Exactly as the name suggests, the Labyrinth Rocks is a maze of limestone rocks reflecting something out of a fantasy movie. Explore the nooks and cracks of this natural maze, along with the quirky and slightly creepy toys hung about the maze. The main walk isn’t that long itself, but you can have a lot of fun exploring this natural area.

Location: From Takaka, take Abel Tasman Drive and turn off down Scott Road where the entrance to the Labyrinth Rocks is pretty obvious. 4km from Takaka.
BackpackerGuide.NZ

15. Washbourne Scenic reserve

For a quick experience of nature, take the 15-minute walk into the Washbourne Forest with the odd remnant of the gold-mining days. Return the same way.

Location: From Takaka, take State Highway 60 north for about 16km where the Washbourne Scenic Reserve is signposted.
BackpackerGuide.NZ

16. Farewell spit

New Zealand’s longest sandspit at 25km long is also one of the most protected areas of New Zealand thanks to it being a safe haven for birds, seals and more wildlife species. It is forbidden to go onto Farewell Spit unless you are will a certified tour operator.

Location: From Takaka, follow State Highway 60 all the way north to Farewell Spit.
BackpackerGuide.NZ

17. Cape Farewell

This coastal archway formation is just another stunning natural feature of the coast between Farewell Spit and Wharariki Beach. There are a number of hiking tracks along the coast that are well worth doing if you have the time and want to see some spectacular coastal scenery. Otherwise, just park up in the Cape Farewell car park and walk five minutes to the viewing platform.

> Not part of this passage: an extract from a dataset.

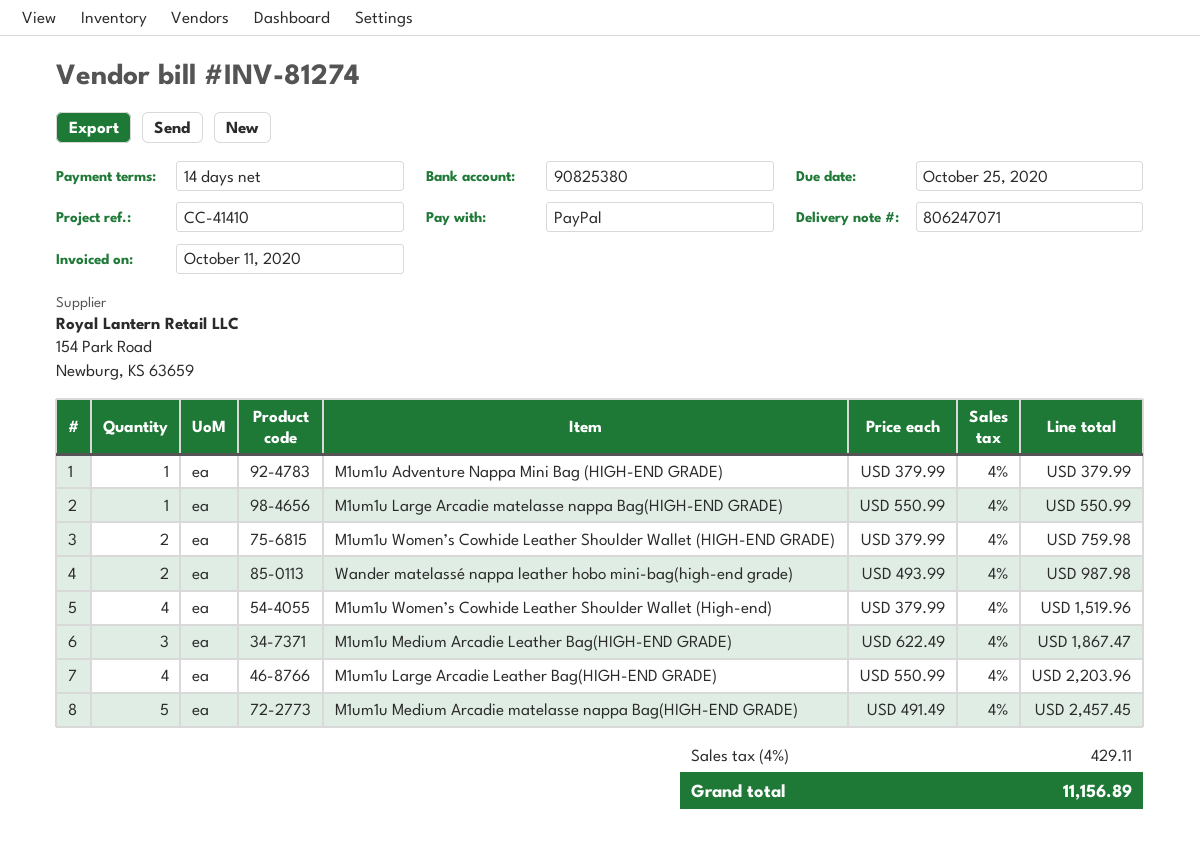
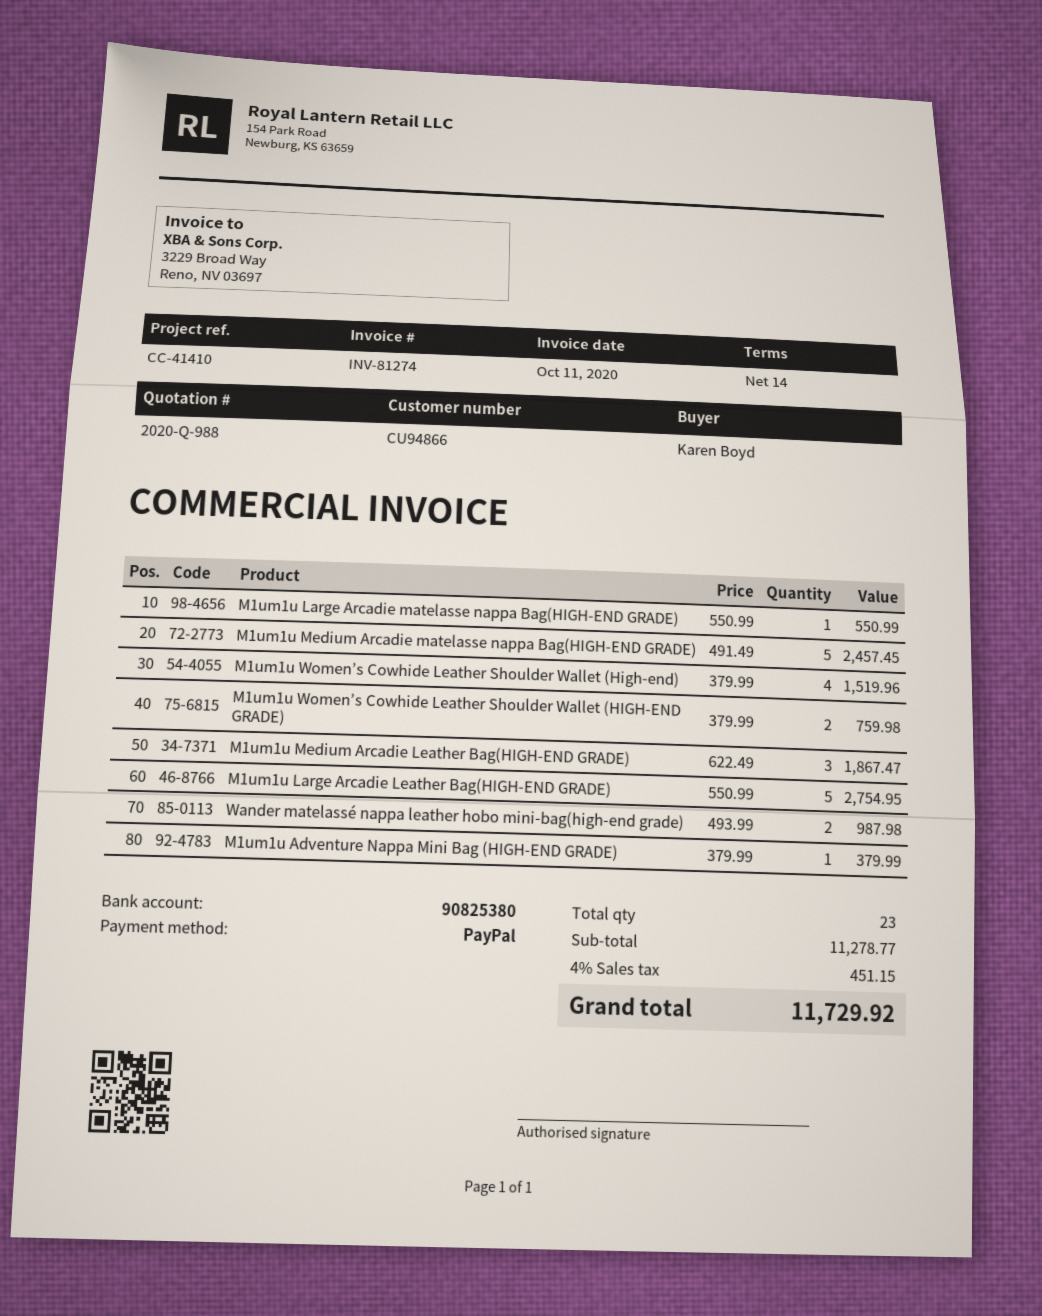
M1um1u Large Arcadie Leather Bag(HIGH-END GRADE): 4 x 550.99 = 2203.96 -> 5 x 550.99 = 2754.95
tax: 4% = 429.11 -> 4% = 451.15
total: 11156.89 -> 11729.92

Location: From Puponga, take the gravel Whakariki Road to where the Cape Farewell car park is signposted.
Oren Rozen

18. The Heaphy Track

Soak in the rugged landscapes with mountain views, tussock downs, lush forests and the roaring seas of the West Coast. This Great Walk starts (or ends) in Golden Bay’s Aorere Valley at the Brown Hut then winds its way over to the West Coast taking about 4-6 days to complete. For more information, check out the Guide to the 9 Great Walks of New Zealand. There is also the option to bike the Heaphy Track at certain times of the year. See Mountain Biking in Nelson Tasman for more info.

Location: From Collingwood, follow the Collingwood-Bainham Road inland for about 7km then turn off the main road at Rockville where the Heaphy Track is signposted. Follow the road and rough gravel road to the end.
Christoph Strässler

19. Westhaven (whanganui Inlet)

Enjoy the scenery of this ecological haven. Westhaven or the Whanganui Inlet is home to a diverse range of wading birds and marine wildlife. Westhaven is a good place to stop and have a picnic, watch the birds and the tide coming in or out.

Location: From Pakawau, turn off the main road and over the Pakawau Saddle for 6km. Follow Dry Road leading around the inlet to Mangarakau where you will find the wildlife management reserve.